What's wrong with your code? You're storing passwords as plain text, and you're vulnerable to SQL injection. I will address the first of these issues.
Fortunately, php has outstanding industry-leading facilities to do password security. Read about them here. http://php.net/manual/en/faq.passwords.php Use them. How do you handle passwords?
When a user registers on your site and first presents a password, you hash it, in your code running on your server, something like this.
$usersPassword = $_POST['password']);
$hash = password_hash( $usersPassword , PASSWORD_DEFAULT );
// you then store the username and the hash in your dbms.
// the column holding the hash should be VARCHAR(255) for future-proofing
// NEVER! store the plain text (unhashed) password in your database
When a user tries to log in, you do a query like this on your server:
SELECT log_password FROM log_user WHERE log_username = TheUsernameGiven
You then put the retrieved password into a variable named $hash.
You then use php's password_verify() function, again on your server, to check whether the password your would-be user just gave you matches the password in your database.
Finally, on your server you check whether the user's password needs to be rehashed, because the method you used previously to hash it has become obsolete.
$usersPassword = $_POST['password']);
$valid = password_verify ( $usersPassword, $hash );
if ( $valid ) {
if ( password_needs_rehash ( $hash, PASSWORD_DEFAULT ) ) {
$newHash = password_hash( $usersPassword, PASSWORD_DEFAULT );
/* UPDATE the user's row in `log_user` to store $newHash */
}
/* log the user in, have fun! */
}
else {
/* tell the would-be user the username/password combo is invalid */
}
This sequence is futureproof, because it can rehash passwords later if the old hashing method gets too easy for cybercreeps to crack. Many user accounts have lifetimes far longer than versions of packages like php.
For credentials like passwords to remain secret, you must use https, not http, to connect between browser and server. Otherwise cybercriminals can intercept the traffic from your user to your server and grab her password. It can be a pain in the xxx neck to rig up an https-enabled server, but it's a critical part of deploying a web application. (Services like Heroku allow you to test your apps with https easily.)
Several problems, some were mentioned by comments above.
Mixing mysql_* vs. mysqli_* API
You call the query with mysqli_query() but you try to fetch results with mysql_fetch_assoc(). You can't mix these different APIs. The mysql_* functions will not use the connection you opened with mysqli_connect(), and vice-versa. Pick one MySQL extension and stick with it.

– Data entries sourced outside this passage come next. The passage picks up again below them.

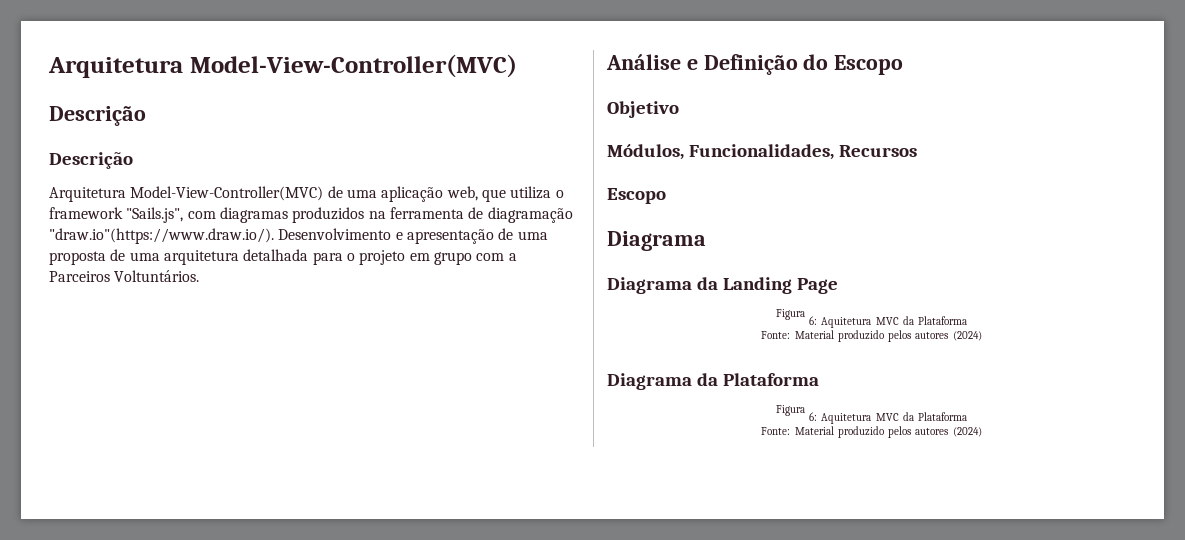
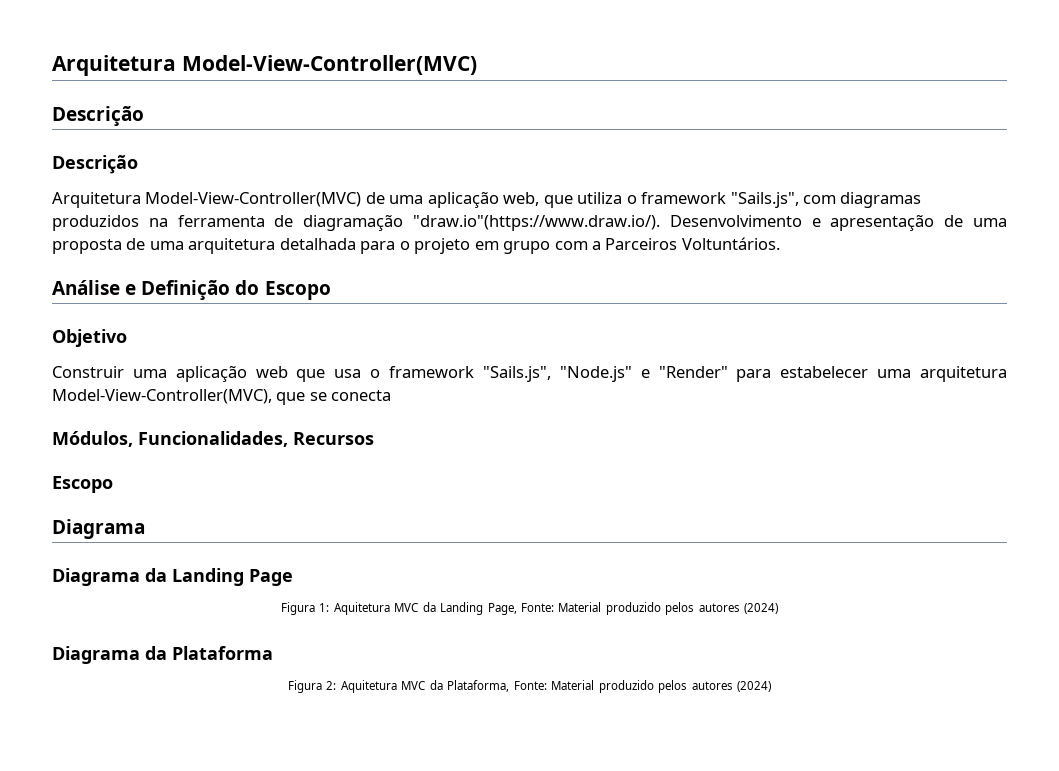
+ Construir uma aplicação web que usa o framework "Sails.js", "Node.js" e "Render" para estabelecer uma arquitetura Model-View-Controller(MVC), que se conecta
  Diagrama da Landing Page
- Figura 6: Aquitetura MVC da Plataforma
- Fonte: Material produzido pelos autores (2024)
+ Figura 1: Aquitetura MVC da Landing Page, Fonte: Material produzido pelos autores (2024)
  Diagrama da Plataforma
- Figura 6: Aquitetura MVC da Plataforma
- Fonte: Material produzido pelos autores (2024)
+ Figura 2: Aquitetura MVC da Plataforma, Fonte: Material produzido pelos autores (2024)

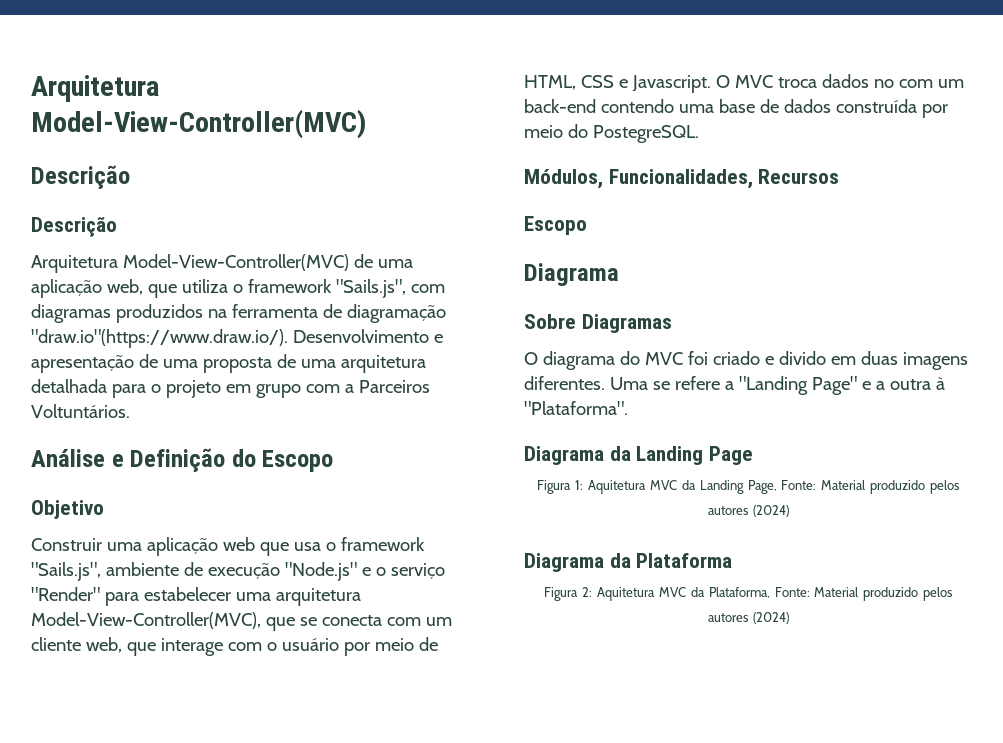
- Construir uma aplicação web que usa o framework "Sails.js", "Node.js" e "Render" para estabelecer uma arquitetura Model-View-Controller(MVC), que se conecta
+ Construir uma aplicação web que usa o framework "Sails.js", ambiente de execução "Node.js" e o serviço "Render" para estabelecer uma arquitetura Model-View-Controller(MVC), que se conecta com um cliente web, que interage com o usuário por meio de HTML, CSS e Javascript. O MVC troca dados no com um back-end contendo uma base de dados construída por meio do PostegreSQL.
+ Sobre Diagramas
+ O diagrama do MVC foi criado e divido em duas imagens diferentes. Uma se refere a "Landing Page" e a outra à "Plataforma".

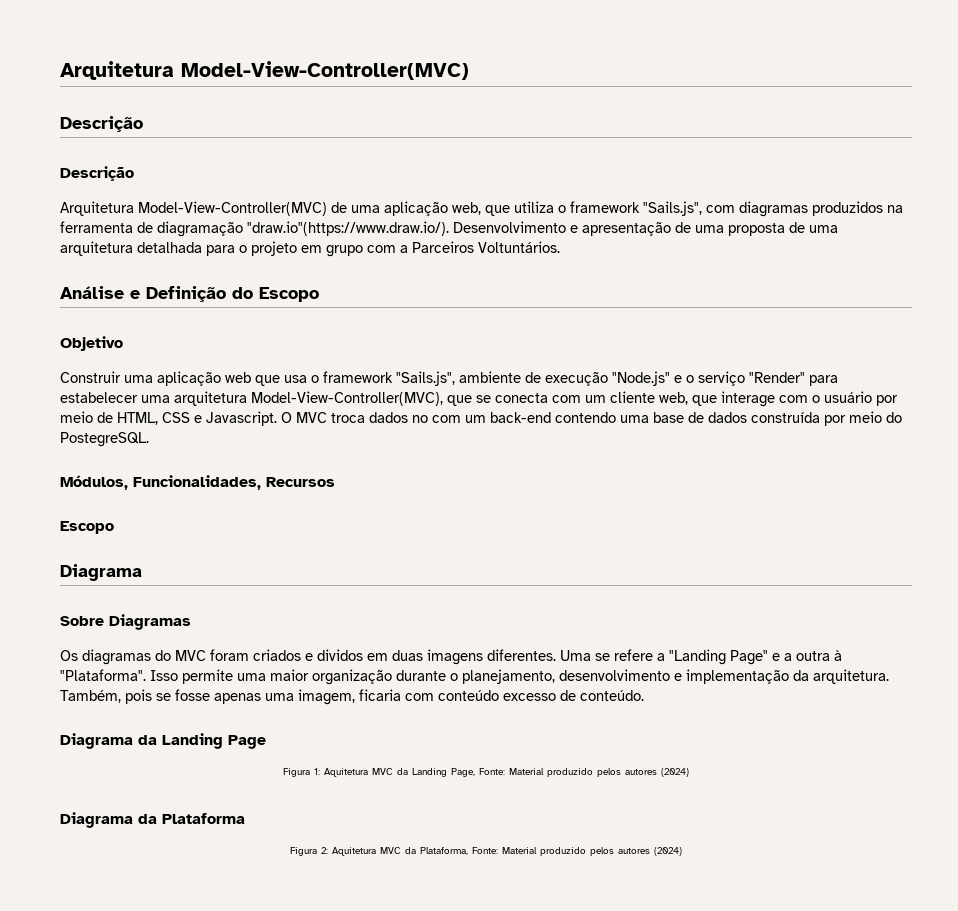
- O diagrama do MVC foi criado e divido em duas imagens diferentes.
+ Os diagramas do MVC foram criados e dividos em duas imagens diferentes.
+ Isso permite uma maior organização durante o planejamento, desenvolvimento e implementação da arquitetura. Também, pois se fosse apenas uma imagem, ficaria com conteúdo excesso de conteúdo.

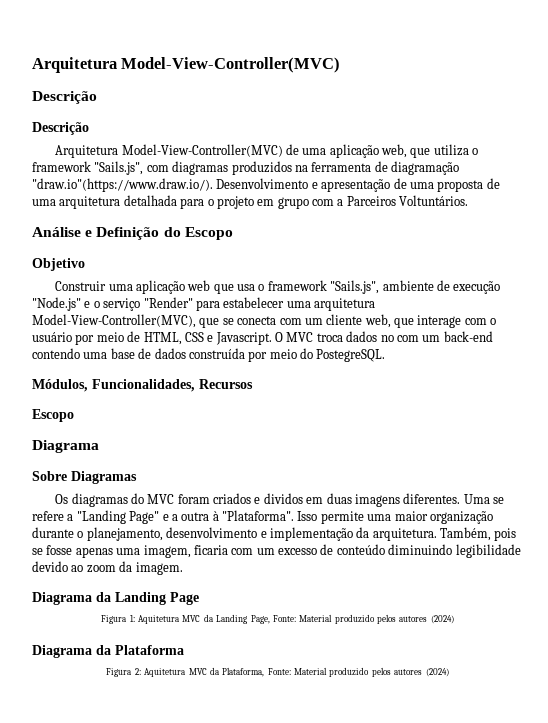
- Também, pois se fosse apenas uma imagem, ficaria com conteúdo excesso de conteúdo.
+ Também, pois se fosse apenas uma imagem, ficaria com um excesso de conteúdo diminuindo legibilidade devido ao zoom da imagem.

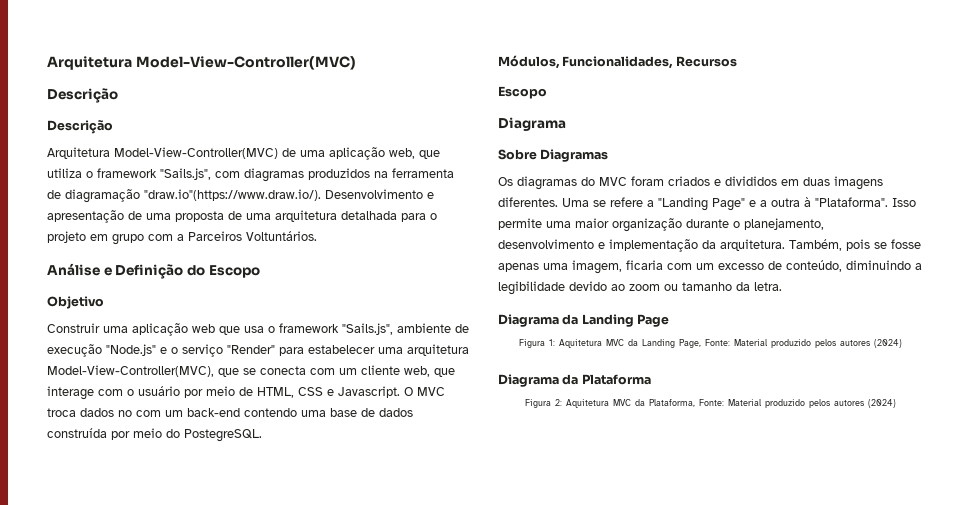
- Os diagramas do MVC foram criados e dividos em duas imagens diferentes.
+ Os diagramas do MVC foram criados e divididos em duas imagens diferentes.
- Também, pois se fosse apenas uma imagem, ficaria com um excesso de conteúdo diminuindo legibilidade devido ao zoom da imagem.
+ Também, pois se fosse apenas uma imagem, ficaria com um excesso de conteúdo, diminuindo a legibilidade devido ao zoom ou tamanho da letra.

Hint: Don't use mysql_* at all. It's deprecated, and has been removed from PHP 7.0+
Querying with conditions for both username and password
Just search for the username, and fetch the password. If you search for both, then the search will return zero rows, unless the correct password was used.
You don't want that. You want to avoid putting the plaintext password in the SQL query. Just search on the username, and fetch the stored password and then compare what you fetch to the user input password.
Uninitialized variables
If you fetch zero rows from your query, then $check_username and $check_password are never set. Then you compare those variables in your if statement. Not a fatal error, but bad style.
No password hashing
You appear to be comparing the user input, which I assume is plaintext, directly to what's stored in the database. You're Probably Storing Passwords Incorrectly.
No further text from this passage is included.